Share your dilemmas and get honest opinions from other Mumsnetters.

Bf refusing to call me because of blue fucking ticks?

119 replies

BlueFkingTicks · 02/04/2022 22:37

My Bf is working abroad. There is a time difference, and we're both busy which makes finding a time to chat difficult.

Today, he messaged telling me the times he would be free. I messaged throughout the day, and at his first free time - I asked if he was free to chat. He wasn't - which was fine, and I told him I'd try again later.

I tried again during his second free slot - again he was busy, but that was fine.

I tried again later on - telling him I was out with friends, but I was happy to step out and give him a call if he was free. He said not to worry about it as we would chat later.

I got home - messaged to tell him I was home and free to chat. He replied 'Ok - Gimme 5'.

I was busy around the house - saw his Gimme 5 message and thought that's fine, he'll call when he's free.

20 minutes later he messaged saying 'I'm guessing you're busy, let's leave it for tonight'. I replied 'Eh? I'm free I told you I was"!

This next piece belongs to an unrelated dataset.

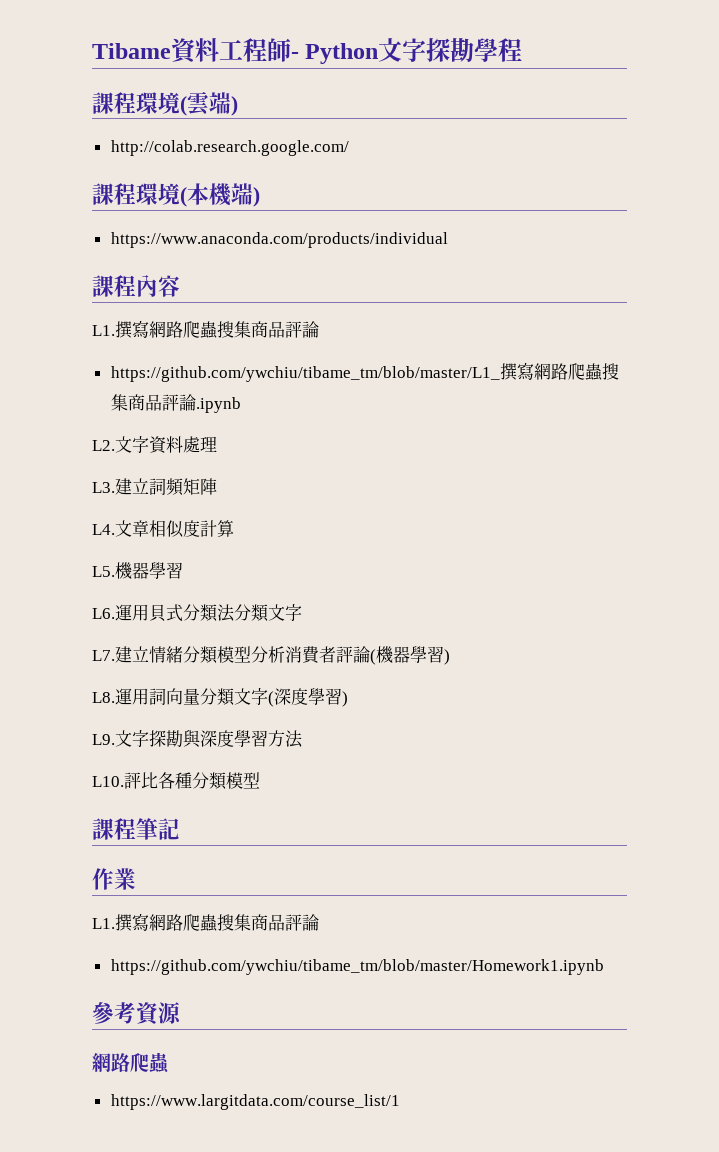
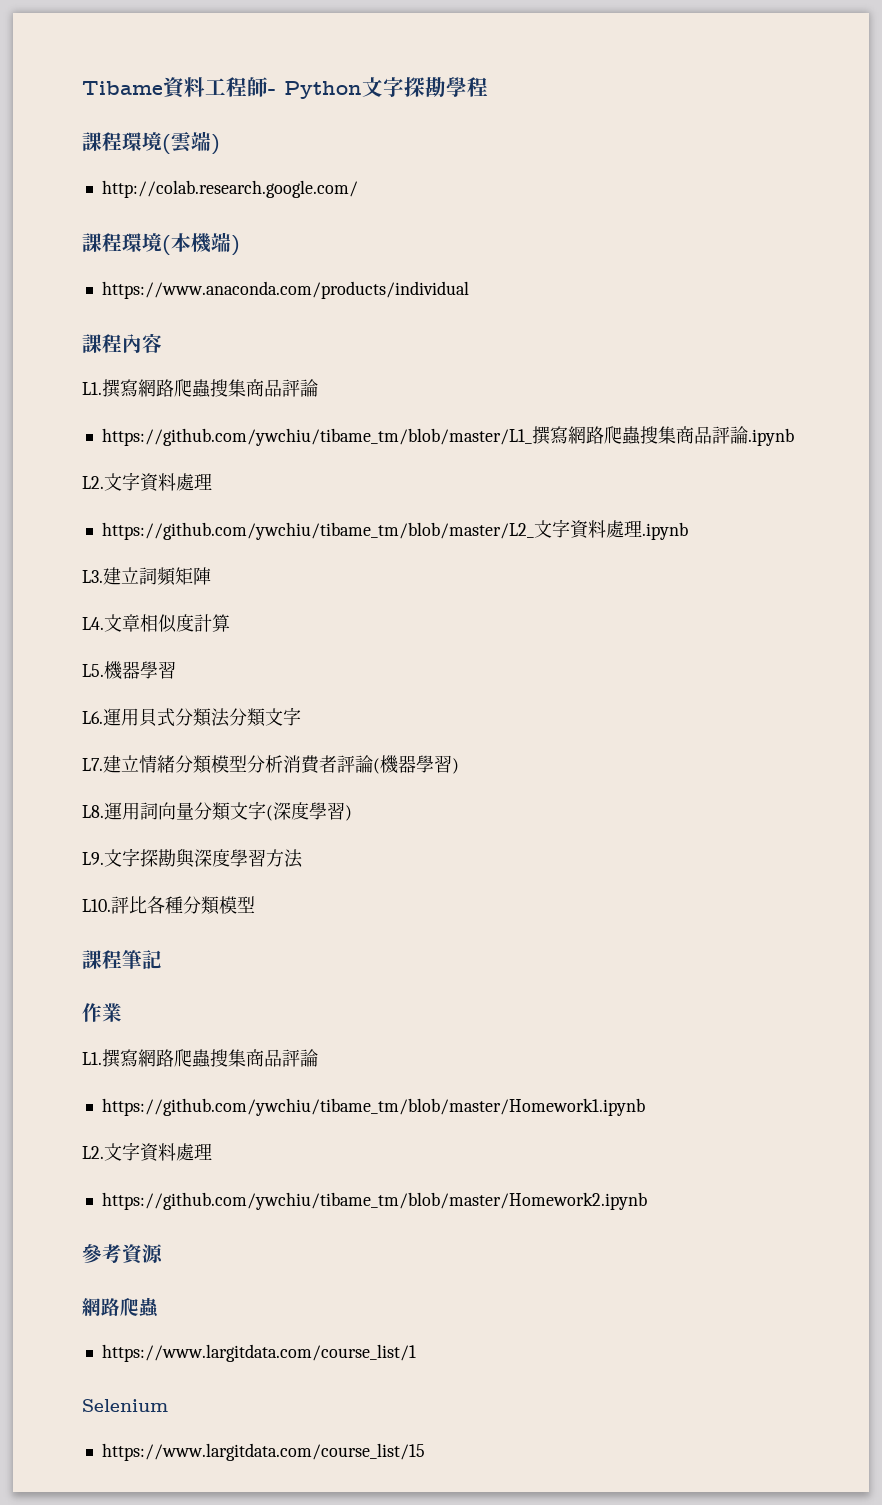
(217, 444) none -> [101,519,688,540] // https://github.com/ywchiu/tibame_tm/blob/master/L2_文字資料處理.ipynb
(604, 967) none -> [82,1142,212,1162] [101,1192,647,1210] // L2.文字資料處理 // https://github.com/ywchiu/tibame_tm/blob/master/Homework2.ipynb
(400, 1102) none -> [82,1399,168,1412] [101,1443,425,1461] // Selenium // https://www.largitdata.com/course_list/15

He refused my calls, and eventually when he accepted my call, he told me that because I hadn't opened his message and blue ticked it, or responded to it - he assumed I didn't want to talk to him.

I think that's bonkers, and I'm afraid I got a bit upset and told him so.

AIBU to assume that a message saying 'Gimme 5' doesn't need a response, and failing to respond to it doesn't warrant someone deciding not to bother calling and that I'm not interested in talking?

OP posts:
RisingSunn · 03/04/2022 01:15

Waste of energy. He doesn’t really want to speak with you.

Viviennemary · 03/04/2022 01:22

You are coming across as a little bit desperate. Take a step back and let him contact you.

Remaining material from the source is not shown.